### Exercise objective
Find the line with "- Generates a html calendar" in the entries below, then reproduce it and every line after it down to and including the line with "- Advanced customization", exactly.

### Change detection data
* * * * * * * * *
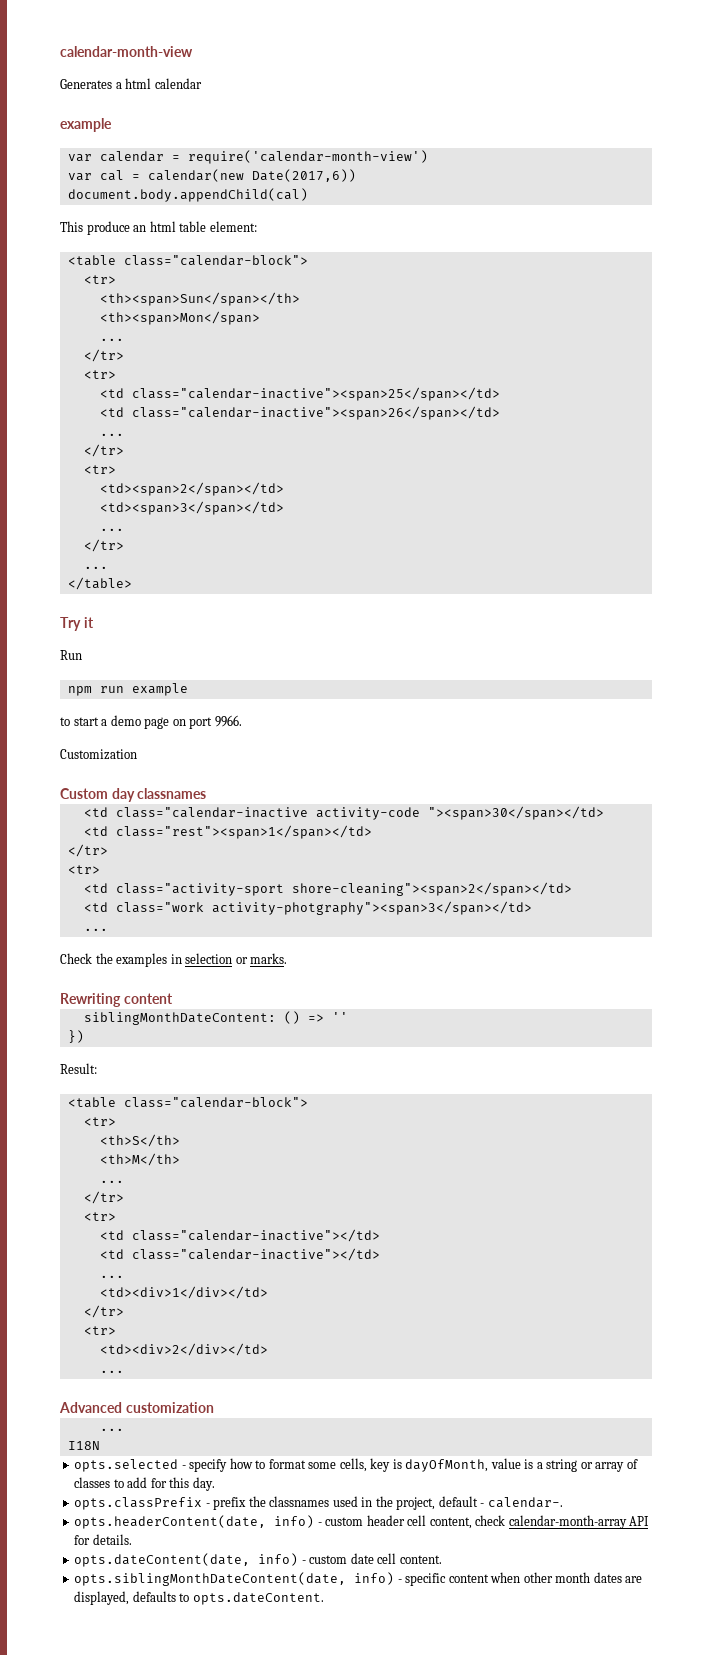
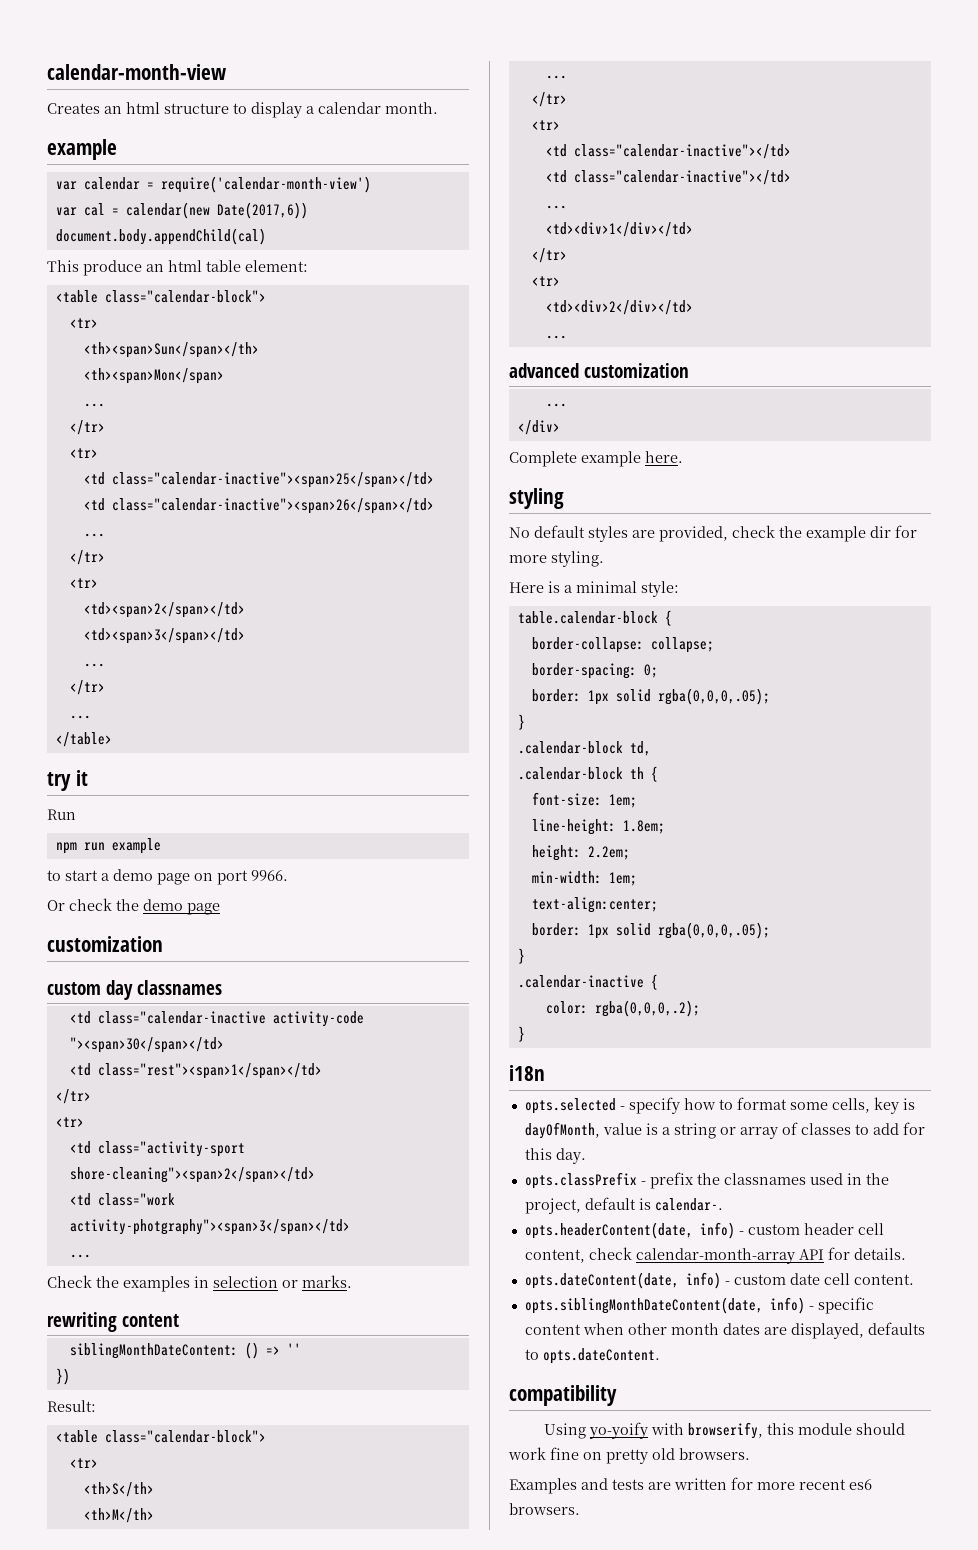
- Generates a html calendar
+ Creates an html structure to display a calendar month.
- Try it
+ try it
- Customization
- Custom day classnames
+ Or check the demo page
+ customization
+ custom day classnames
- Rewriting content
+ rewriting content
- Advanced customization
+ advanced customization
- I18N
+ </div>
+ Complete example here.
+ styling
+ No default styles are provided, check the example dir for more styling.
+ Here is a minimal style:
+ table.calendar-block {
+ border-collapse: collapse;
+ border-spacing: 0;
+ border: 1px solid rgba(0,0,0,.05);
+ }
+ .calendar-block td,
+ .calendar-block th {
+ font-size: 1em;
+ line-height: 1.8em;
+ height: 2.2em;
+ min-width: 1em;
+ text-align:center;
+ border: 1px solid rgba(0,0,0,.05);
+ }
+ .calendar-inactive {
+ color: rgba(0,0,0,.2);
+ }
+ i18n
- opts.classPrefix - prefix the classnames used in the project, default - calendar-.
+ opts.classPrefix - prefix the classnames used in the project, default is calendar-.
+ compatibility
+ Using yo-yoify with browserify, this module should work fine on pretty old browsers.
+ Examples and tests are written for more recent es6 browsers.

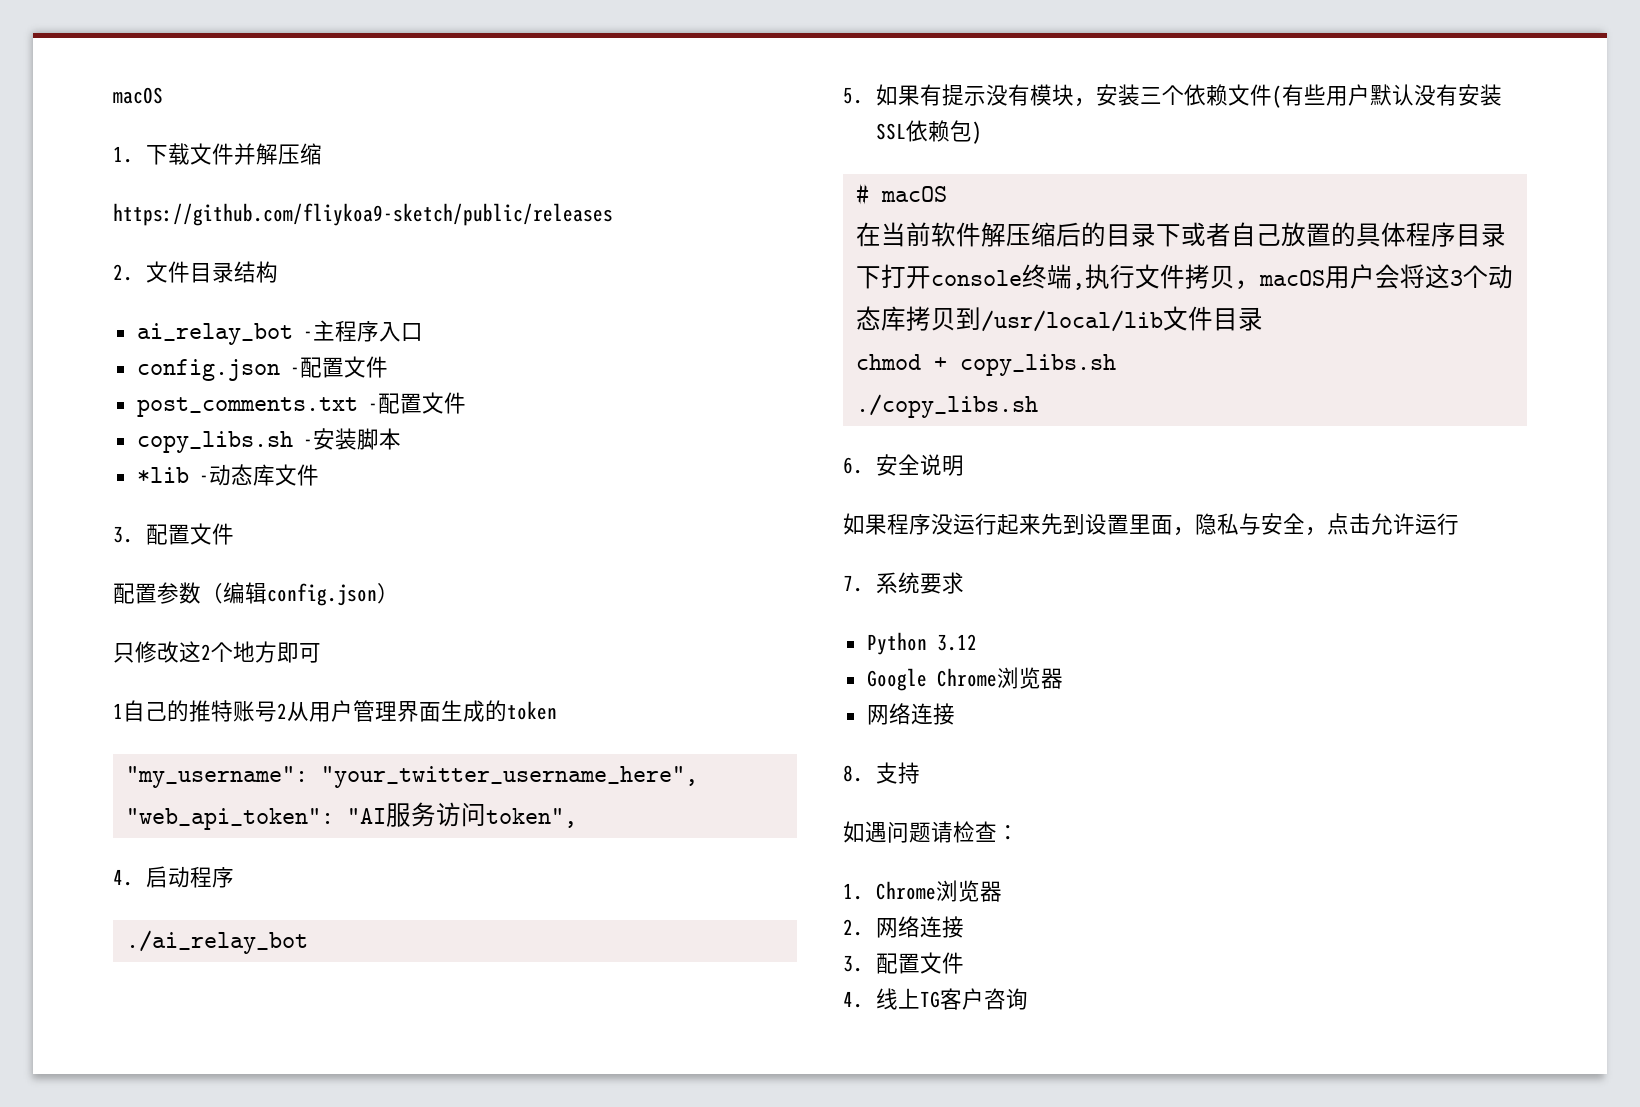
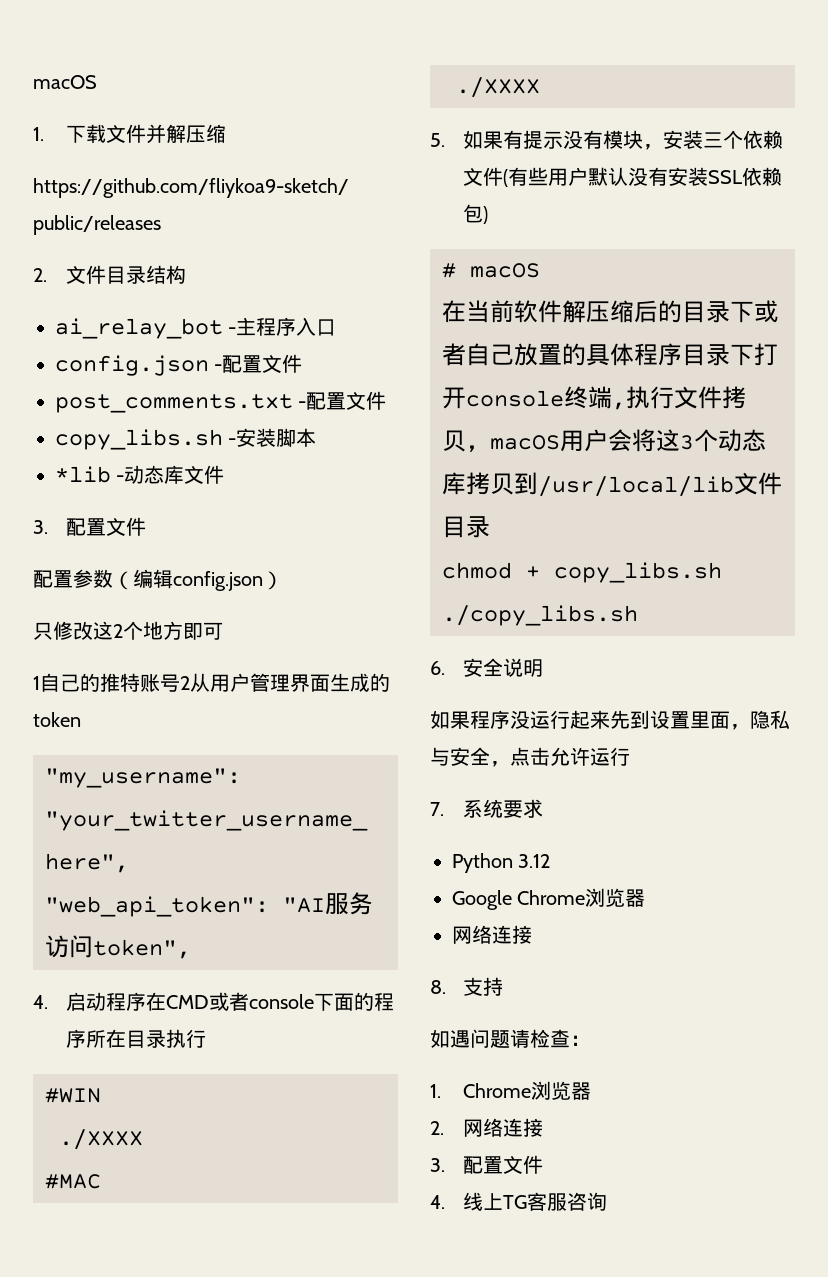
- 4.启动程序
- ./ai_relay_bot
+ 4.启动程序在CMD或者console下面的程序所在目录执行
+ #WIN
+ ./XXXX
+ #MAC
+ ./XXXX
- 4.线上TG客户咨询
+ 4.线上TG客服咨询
* * * * * * * * *
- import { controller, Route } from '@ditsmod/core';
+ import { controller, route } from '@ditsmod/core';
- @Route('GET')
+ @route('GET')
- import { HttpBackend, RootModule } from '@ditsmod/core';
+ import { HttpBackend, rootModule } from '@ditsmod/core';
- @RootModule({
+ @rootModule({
* * * * * * * * *
### The answer
- Generates a html calendar
+ Creates an html structure to display a calendar month.
- Try it
+ try it
- Customization
- Custom day classnames
+ Or check the demo page
+ customization
+ custom day classnames
- Rewriting content
+ rewriting content
- Advanced customization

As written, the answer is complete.